Mike Ticher describes the Australian season which saw Eastern Suburbs overcome Marconi Fairfield on goal difference
The long-term significance
As the first national competition of any winter sport in Australia, the National Soccer League (NSL) was hugely ambitious. Unlike Australian rules and rugby league, which spread gradually from their respective strongholds in Melbourne and Sydney, the NSL had to juggle a geographically balanced competition from the start. With impressive sponsorship from Philips, the project was driven by two Sydney club visionaries hoping to build on Australia’s 1974 World Cup exploits: Frank Lowy of the Jewish club Hakoah and Alex Pongrass of St George Budapest.
Among the many hurdles was interstate rivalry, which nearly scuppered the competition before it began, as the Victorian federation dragged its feet. Its strongest clubs signed up only after the NSL invited tiny Mooroolbark, from Melbourne’s outer eastern suburbs, to take part.
Much more daunting was the resistance to breaking down ethnic identities – of the 14 clubs, four were originally Greek, two Italian, one Jewish, one Hungarian, one Yugoslav (Footscray JUST) and one Dutch (Brisbane Lions). The NSL ultimately failed, succumbing in 2004 to be replaced by the A-League, but it was a stage Australian football had to go through, as the great wave of energy brought by European migrants washed away the old amateur thinking before gradually subsiding.
Story of the season
John Kosmina, briefly of Arsenal and later a Socceroos legend and A-League coach, scored the NSL’s first goal, in West Adelaide’s 3-1 win at Canberra on April 2. Western Suburbs (of Sydney) and Adelaide City were early leaders, but the title race soon boiled down to a fight between Sydney’s Eastern Suburbs (Hakoah) and Marconi Fairfield, under the World Cup coach, Rale Rasic. Easts went into the last match of the season a point ahead and four goals to the good. But they missed a penalty in a 0-0 draw with Sydney Olympic, while Marconi led Footscray 4-0, only to ship three goals in the last ten minutes.
Guest appearances from Malcolm Macdonald and Charlie George drew 15,000 to watch South Melbourne play St George, but generally crowds were modest, averaging about 4,000, and often embarrassing at Mooroolbark and Western Suburbs.
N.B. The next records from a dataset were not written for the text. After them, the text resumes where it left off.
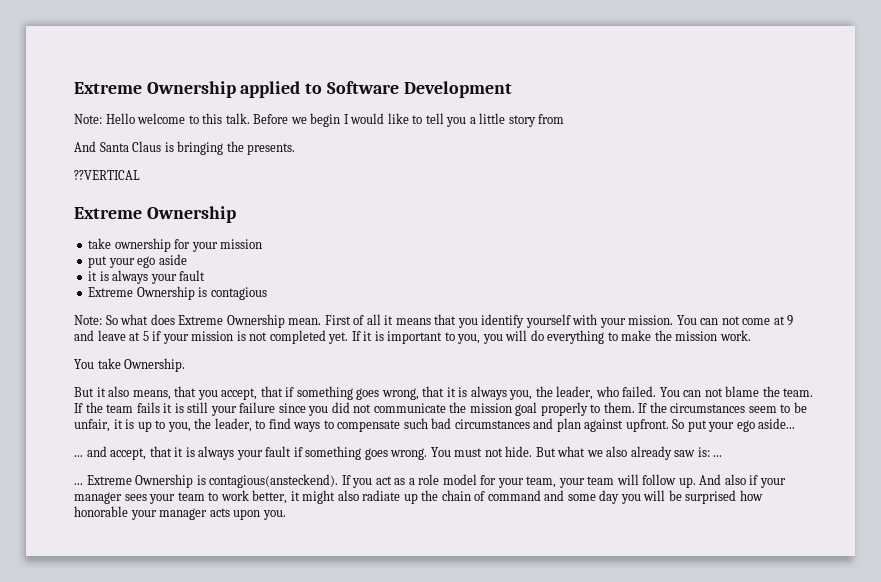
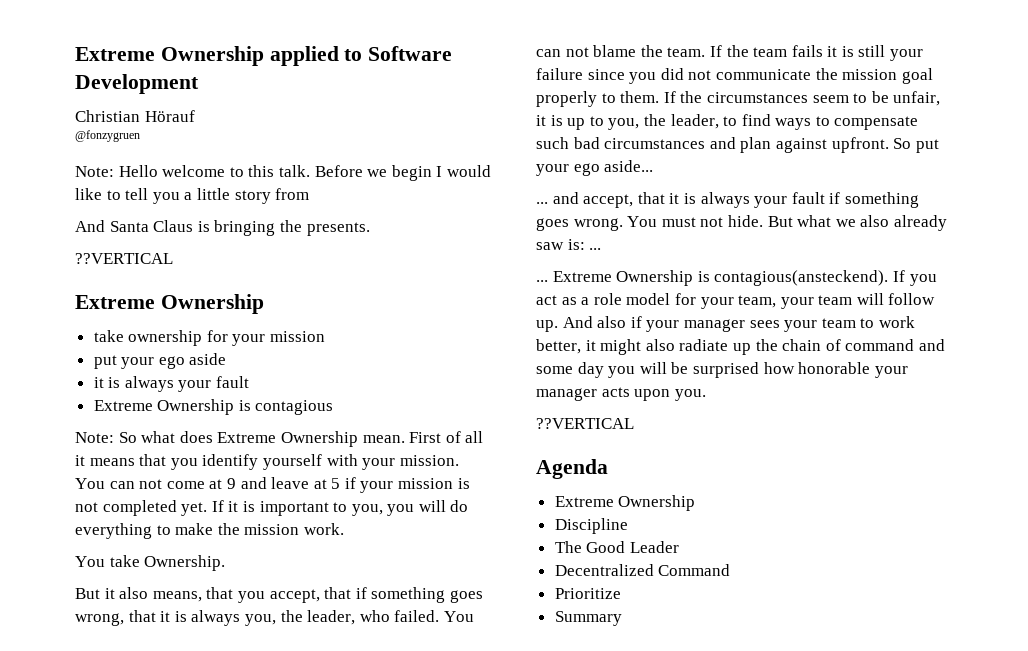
+ Christian Hörauf
+ @fonzygruen
  And also if your manager sees your team to work better, it might also radiate up the chain of command and some day you will be surprised how honorable your manager acts upon you.
+ ??VERTICAL
+ Agenda
+ Extreme Ownership
+ Discipline
+ The Good Leader
+ Decentralized Command
+ Prioritize
+ Summary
That didn’t prevent a few violent outbreaks, notably in Marconi’s clash with Sydney Olympic, when players had to protect the referee from invading fans. Nevertheless, the season inspired optimism that it would prove a springboard to expansion and rising interest.
For the record books
Mooroolbark clocked up most of the unwanted milestones, including a 10-3 defeat by Adelaide City. But the Barkers staved off the ignominy of drawing the smallest crowd, leaving that to the champions, who pulled only 400 against South Melbourne.
Eastern Suburbs, better known as Sydney City in subsequent seasons, continued offering successful football to a stubbornly indifferent public until the contrast became too absurd and they left the league in 1987.
Same place today
Until a recent ownership change, Brisbane (now Queensland) Lions could claim continuity with the A-League club Queensland (now Brisbane) Roar. The Lions have since regained their old identity and play in the Brisbane leagues, but the orange shirts of the Roar still acknowledge the club’s Dutch origins, a last flickering sign of ethnic affiliation in the A-League.
Moved furthest away
Most of the former NSL heavyweights are still strong state clubs, although Hakoah and West Adelaide have fallen away. Footscray JUST are as defunct as Yugoslavia itself. The unlikely lads of Mooroolbark left the NSL after one season and now play in Victorian Provisional League One South-East, against the likes of Dandenong Sparrows and Old Camberwell Grammar.